:: Provided records ::

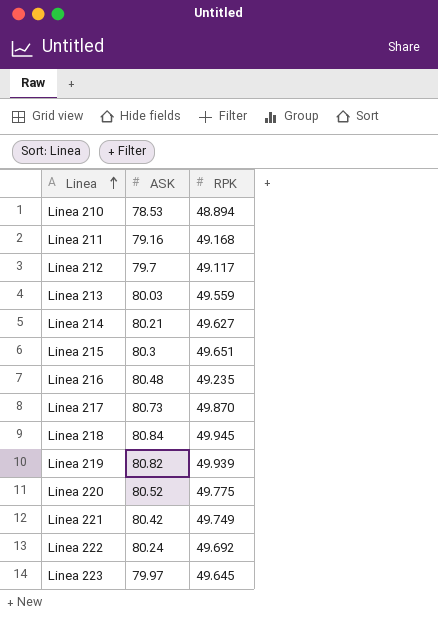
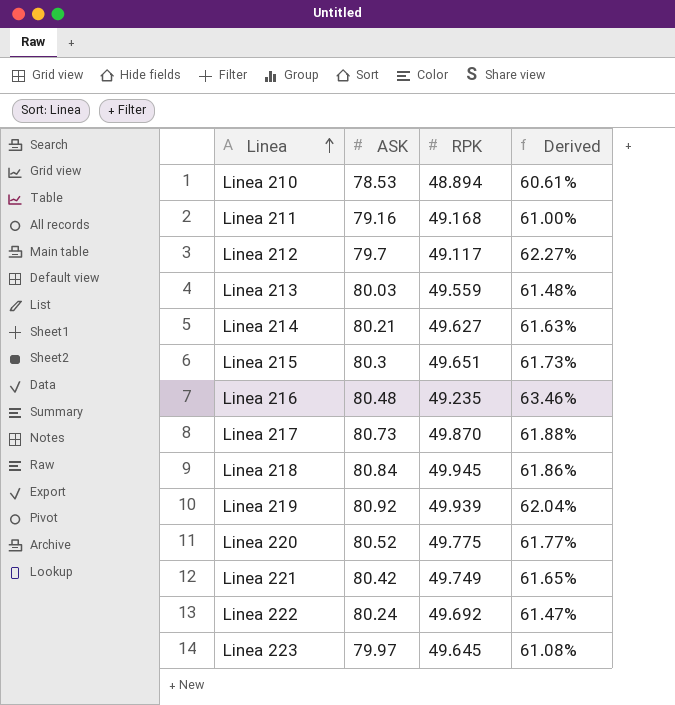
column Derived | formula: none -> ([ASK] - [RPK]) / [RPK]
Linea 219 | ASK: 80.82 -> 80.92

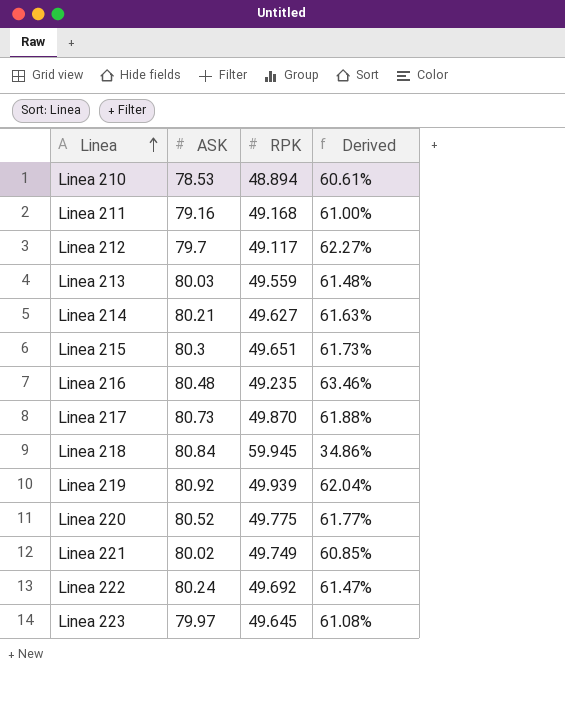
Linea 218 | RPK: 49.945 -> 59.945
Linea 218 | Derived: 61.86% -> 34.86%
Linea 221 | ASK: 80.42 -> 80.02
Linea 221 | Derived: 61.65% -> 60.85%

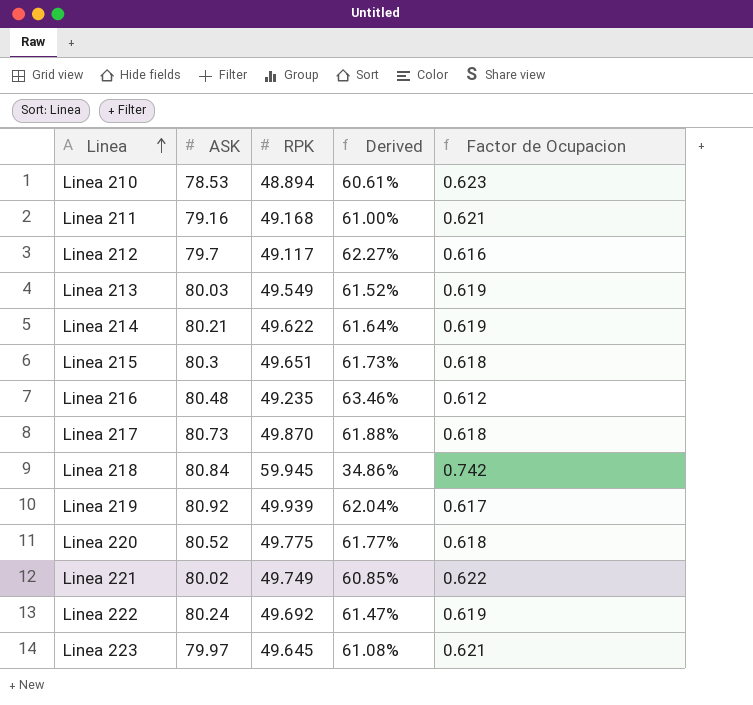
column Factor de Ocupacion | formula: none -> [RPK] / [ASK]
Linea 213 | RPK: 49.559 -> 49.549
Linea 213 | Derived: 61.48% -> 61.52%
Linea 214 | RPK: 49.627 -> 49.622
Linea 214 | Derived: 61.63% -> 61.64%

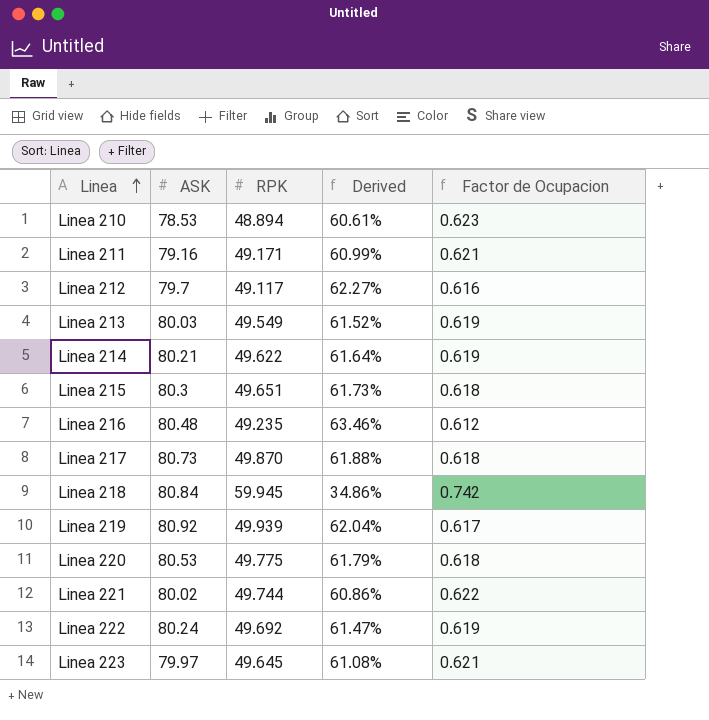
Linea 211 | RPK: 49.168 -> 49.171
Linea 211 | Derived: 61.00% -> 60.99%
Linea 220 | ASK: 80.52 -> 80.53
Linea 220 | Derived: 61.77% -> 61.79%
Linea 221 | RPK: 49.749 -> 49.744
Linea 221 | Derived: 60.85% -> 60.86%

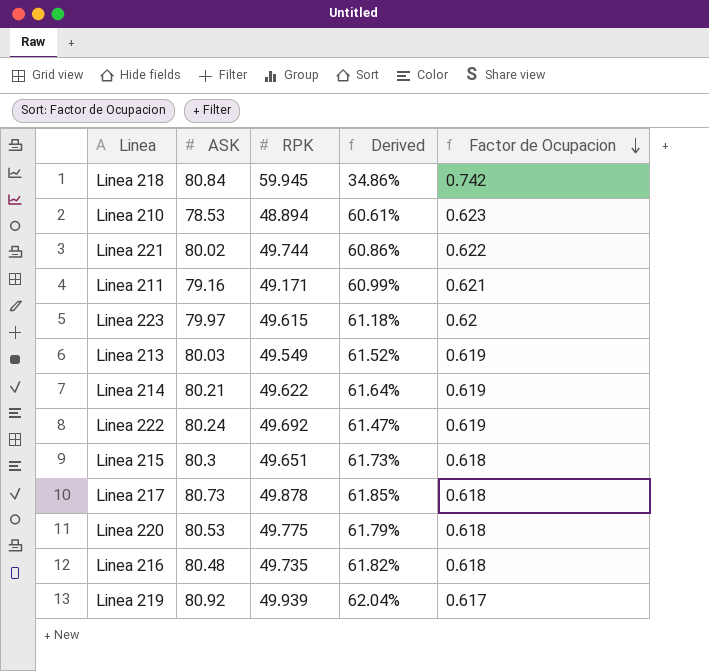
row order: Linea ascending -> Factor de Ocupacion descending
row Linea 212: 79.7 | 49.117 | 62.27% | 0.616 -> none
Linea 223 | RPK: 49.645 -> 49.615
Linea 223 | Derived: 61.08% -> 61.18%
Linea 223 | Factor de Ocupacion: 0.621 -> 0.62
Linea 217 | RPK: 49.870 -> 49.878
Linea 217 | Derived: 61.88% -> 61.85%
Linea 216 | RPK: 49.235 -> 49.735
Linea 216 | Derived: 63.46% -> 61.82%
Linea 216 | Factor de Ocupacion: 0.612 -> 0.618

:::
:: Provided records ::

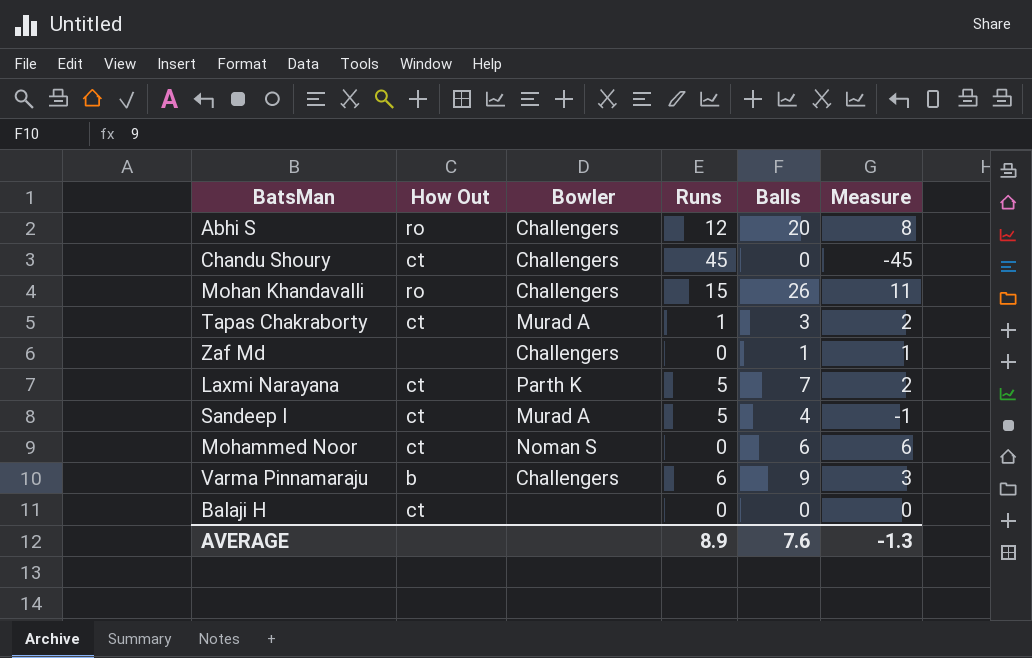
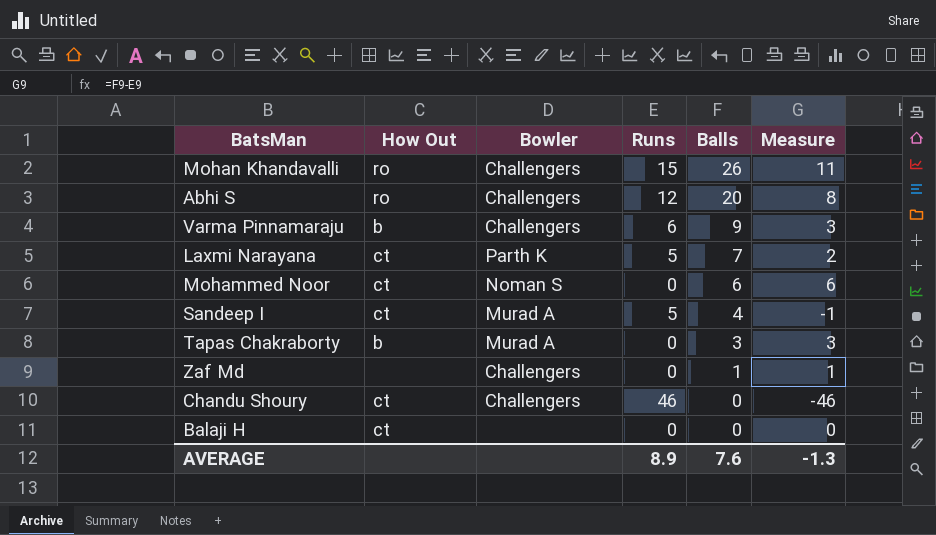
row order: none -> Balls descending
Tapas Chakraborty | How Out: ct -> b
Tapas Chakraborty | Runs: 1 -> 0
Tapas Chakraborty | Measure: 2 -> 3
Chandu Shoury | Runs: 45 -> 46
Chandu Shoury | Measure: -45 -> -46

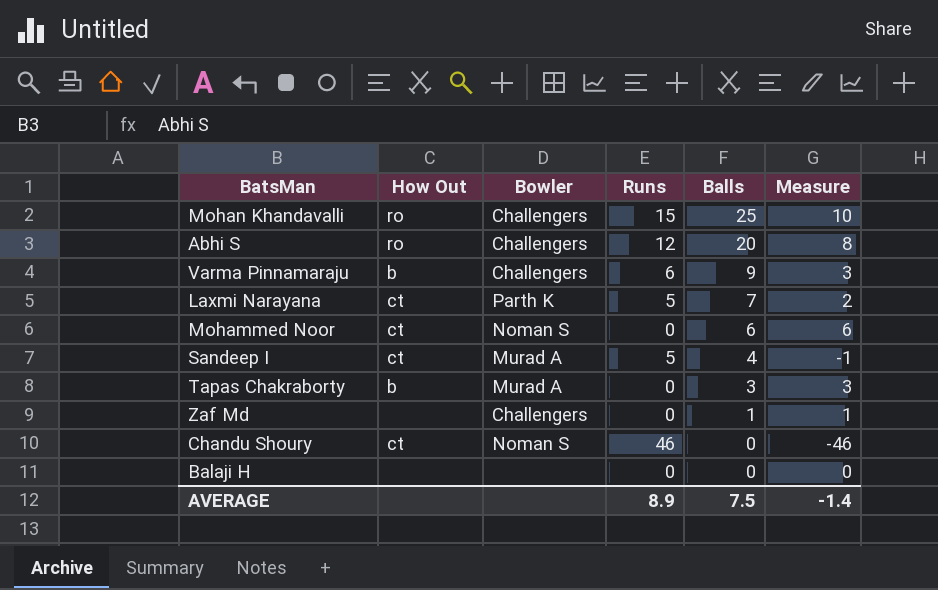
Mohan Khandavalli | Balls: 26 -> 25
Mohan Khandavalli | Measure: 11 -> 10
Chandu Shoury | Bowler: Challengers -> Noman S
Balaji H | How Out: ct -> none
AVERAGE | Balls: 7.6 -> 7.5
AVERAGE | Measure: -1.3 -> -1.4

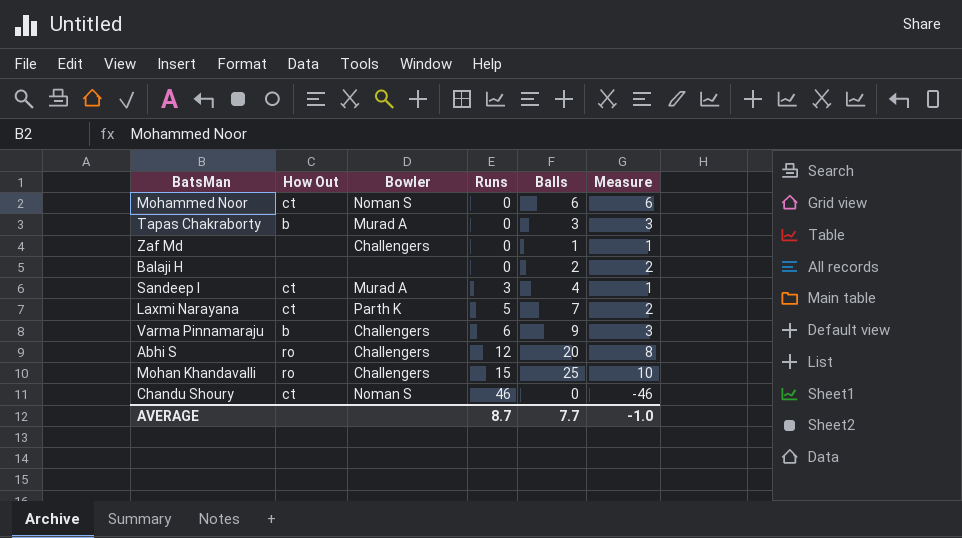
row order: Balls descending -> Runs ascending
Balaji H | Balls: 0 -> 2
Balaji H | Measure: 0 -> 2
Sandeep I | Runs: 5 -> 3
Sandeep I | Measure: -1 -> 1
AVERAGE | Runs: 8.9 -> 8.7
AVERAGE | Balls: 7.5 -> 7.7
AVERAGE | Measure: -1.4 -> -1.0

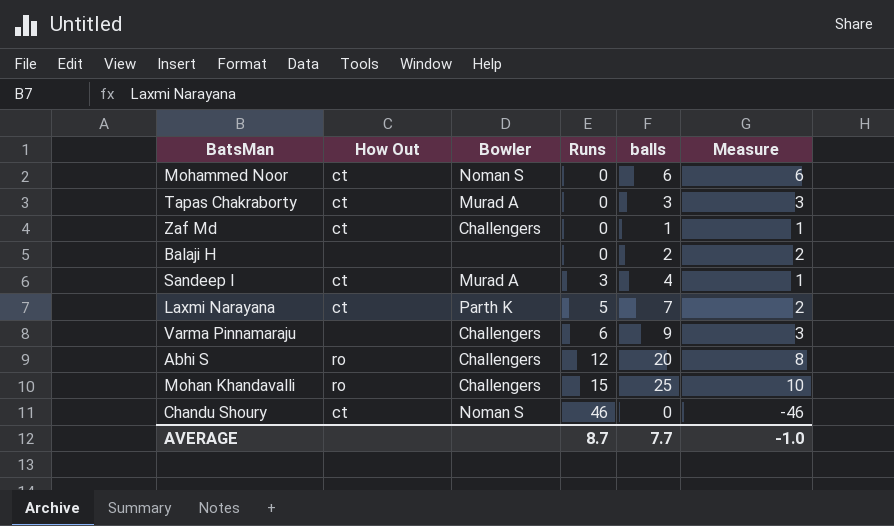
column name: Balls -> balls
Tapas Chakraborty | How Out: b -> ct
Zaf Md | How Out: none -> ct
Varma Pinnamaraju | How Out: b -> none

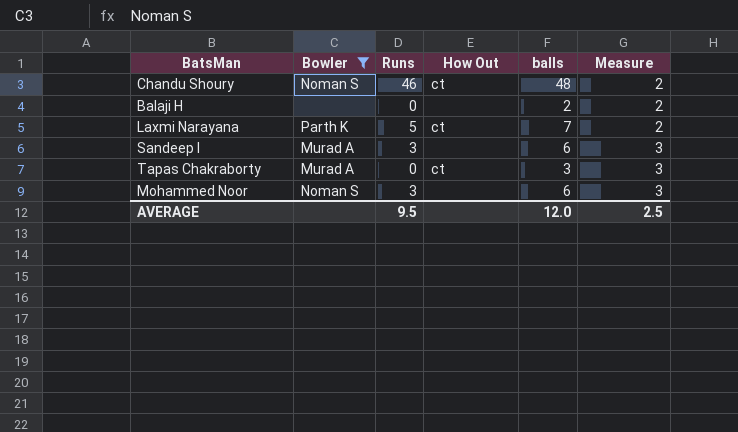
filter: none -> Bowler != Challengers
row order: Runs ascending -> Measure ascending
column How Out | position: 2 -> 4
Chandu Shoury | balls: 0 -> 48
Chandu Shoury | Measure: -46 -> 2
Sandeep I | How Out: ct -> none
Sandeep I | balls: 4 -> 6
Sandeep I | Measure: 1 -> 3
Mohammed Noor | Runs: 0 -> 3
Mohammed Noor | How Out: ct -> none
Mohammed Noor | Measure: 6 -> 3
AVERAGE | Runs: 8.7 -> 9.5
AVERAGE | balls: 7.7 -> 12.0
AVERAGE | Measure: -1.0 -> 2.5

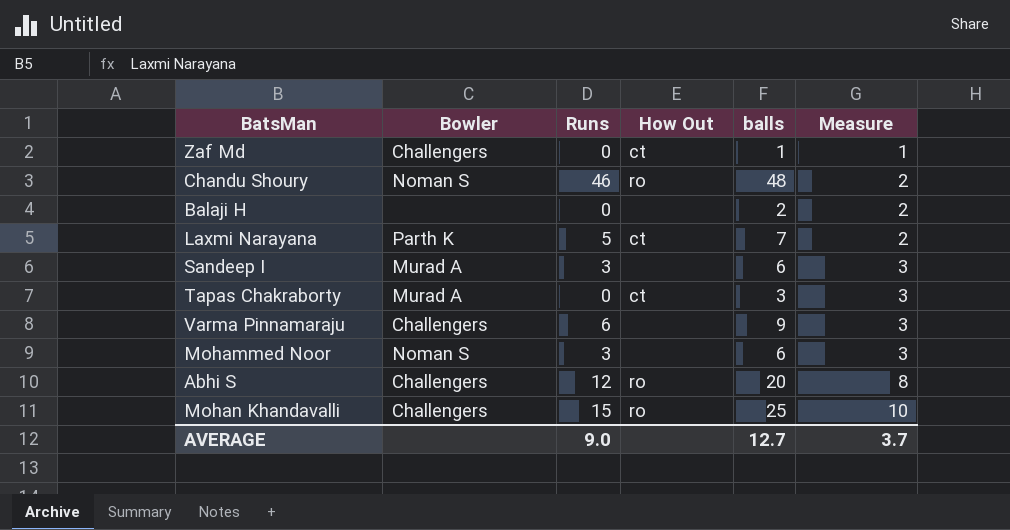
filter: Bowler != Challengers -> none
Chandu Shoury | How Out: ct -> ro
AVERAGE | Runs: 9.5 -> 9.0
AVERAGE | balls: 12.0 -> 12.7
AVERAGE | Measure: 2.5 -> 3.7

:::

- _What you should do_: Write out word for word the lines above that run from the one with "Linea 214 | RPK: 49.627 -> 49.622" to the one with "Linea 216 | Factor". Include both end lines; exclude the images.

- _Written solution_:
Linea 214 | RPK: 49.627 -> 49.622
Linea 214 | Derived: 61.63% -> 61.64%

Linea 211 | RPK: 49.168 -> 49.171
Linea 211 | Derived: 61.00% -> 60.99%
Linea 220 | ASK: 80.52 -> 80.53
Linea 220 | Derived: 61.77% -> 61.79%
Linea 221 | RPK: 49.749 -> 49.744
Linea 221 | Derived: 60.85% -> 60.86%

row order: Linea ascending -> Factor de Ocupacion descending
row Linea 212: 79.7 | 49.117 | 62.27% | 0.616 -> none
Linea 223 | RPK: 49.645 -> 49.615
Linea 223 | Derived: 61.08% -> 61.18%
Linea 223 | Factor de Ocupacion: 0.621 -> 0.62
Linea 217 | RPK: 49.870 -> 49.878
Linea 217 | Derived: 61.88% -> 61.85%
Linea 216 | RPK: 49.235 -> 49.735
Linea 216 | Derived: 63.46% -> 61.82%
Linea 216 | Factor de Ocupacion: 0.612 -> 0.618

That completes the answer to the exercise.